Lula também indicou o advogado Igor Muniz à diretoria do colegiado. Muniz é presidente da Comissão Especial de Mercado de Capitais da OAB (Ordem dos Advogados do Brasil) e advogado da Petrobras.
O presidente ainda precisa fazer mais uma indicação para a diretoria da CVM, atualmente com três vagas.
“Encaminhamento ao Senado Federal, para apreciação, do nome do senhor Otto Eduardo Fonseca de Albuquerque Lobo, para exercer o cargo de presidente da Comissão de Valores Mobiliários – CVM, na vaga decorrente da renúncia de João Pedro Barroso do Nascimento”, informa o despacho no DOU.
Nascimento renunciou ao cargo em julho do ano passado e Lobo, diretor mais antigo da autarquia até então, foi indicado interinamente para a presidência da CVM na época.
Como a Folha mostrou, a renúncia do presidente da CVM escancarou pressões políticas que cercam casos polêmicos no órgão regulador do mercado de capitais brasileiros, colocando o colegiado numa crise inédita.
Apadrinhado pelo senador Flávio Bolsonaro (PL-RJ), JP, como é conhecido, deixou o cargo em julho do ano passado, a dois anos de terminar o mandato, aumentando o desfalque na diretoria da autarquia vinculada ao Ministério da Fazenda responsável pela fiscalização de cerca de R$ 16,7 trilhões em ativos negociados no mercado, como ações, fundos de investimentos e debêntures.
A Abrasca (associação das companhias abertas) considerou as indicações de Lobo e Muniz como positivas. “Como é esperado, são dois nomes bastante técnicos, com vasta experiência no mercado e amplamente conhecidos”, afirmou Pablo Cesário, presidente-executivo da Abrasca.
O Instituto Empresa, entidade que reúne investidores, criticou a indicação em nota, citando preocupação com a indicação “por critérios que parecem mais alinhados à lógica política do que à avaliação técnica e de mercado”.
“A nomeação de dirigentes por afinidade política, ainda que legal, pode minar a percepção de autonomia regulatória e fragilizar a credibilidade do Brasil diante de investidores domésticos e internacionais”, afirma Eduardo Silva, presidente do Instituto Empresa.
Já Gustavo Rabello, sócio do escritório Souza Okawa Advogados, afirmou que a escolha pela indicação de Lobo sinaliza uma opção por continuidade institucional.
“Trata-se de alguém que já vinha exercendo o cargo de forma interina, conhece a máquina regulatória e os temas em curso.

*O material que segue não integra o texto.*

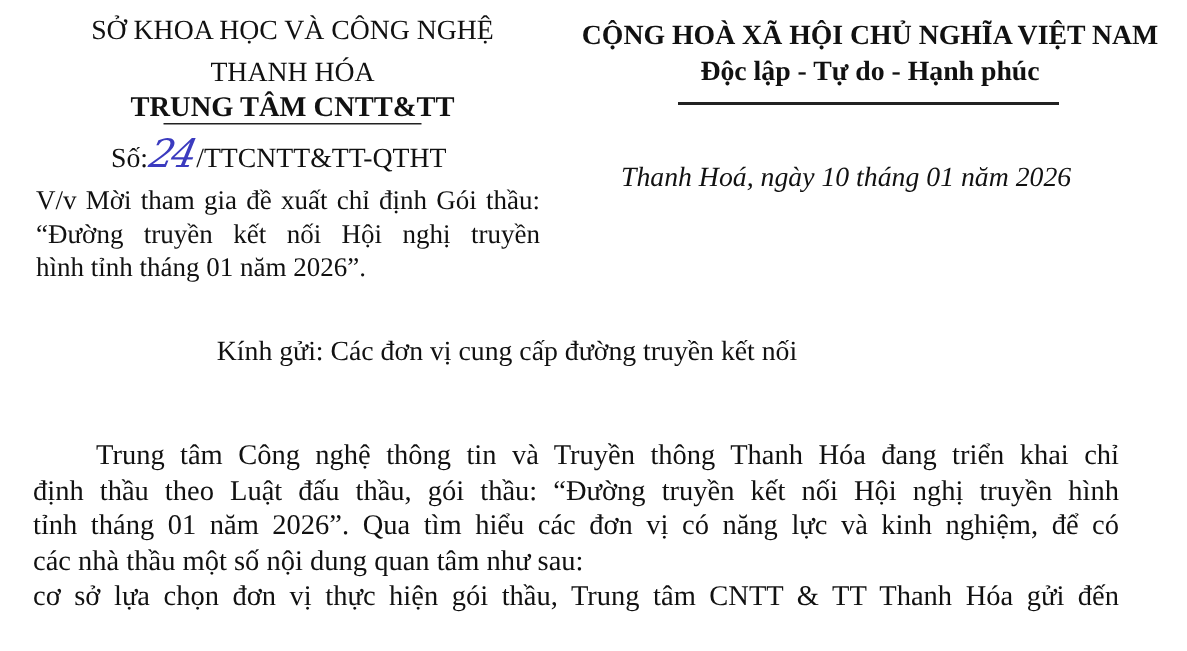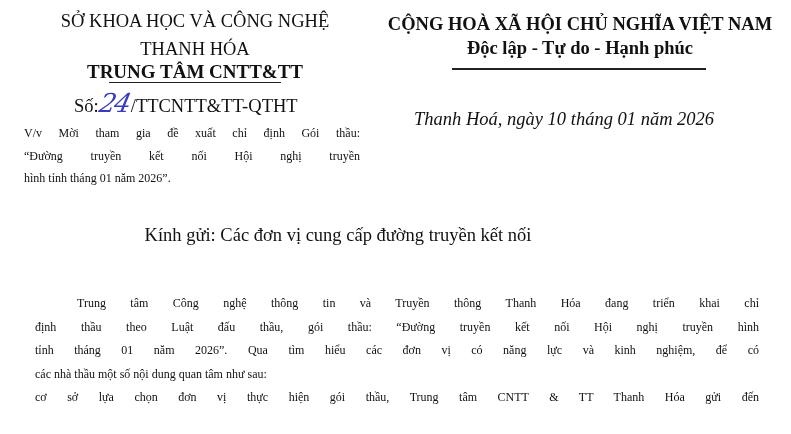"V/v Mời tham gia đề" .subject { font-size: 12px -> 18px }
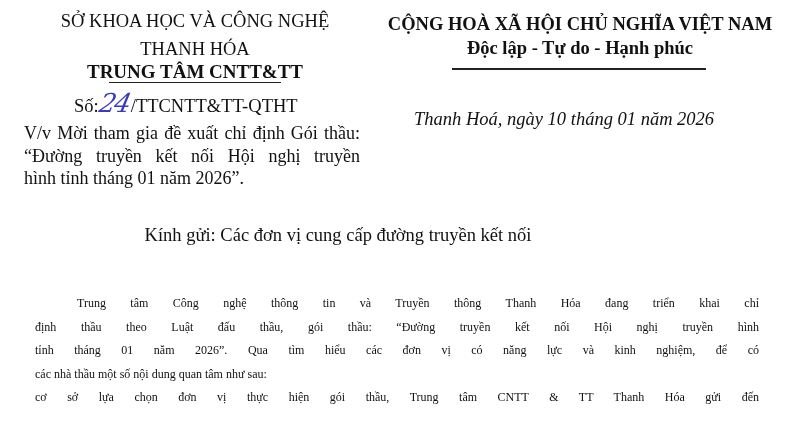"Trung tâm Công nghệ thông" .body-text { font-size: 12px -> 19px; left: 35px -> 22px }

Agora, o mais importante é desejar uma gestão técnica, estável e alinhada ao fortalecimento do mercado de capitais”, disse Rabello.
Atahualpa Padilha, economista e advogado do escritório Benício Advogados, vai na mesma linha. “O governo adotou, com a indicação, uma postura tecnicamente conservadora, e a gestão da autarquia não deve sofrer muitas alterações. Num ambiente de incertezas internacionais, a estabilidade que ele parece representar estando à frente da CVM pode se revelar decisiva para o mercado de capitais brasileiro.”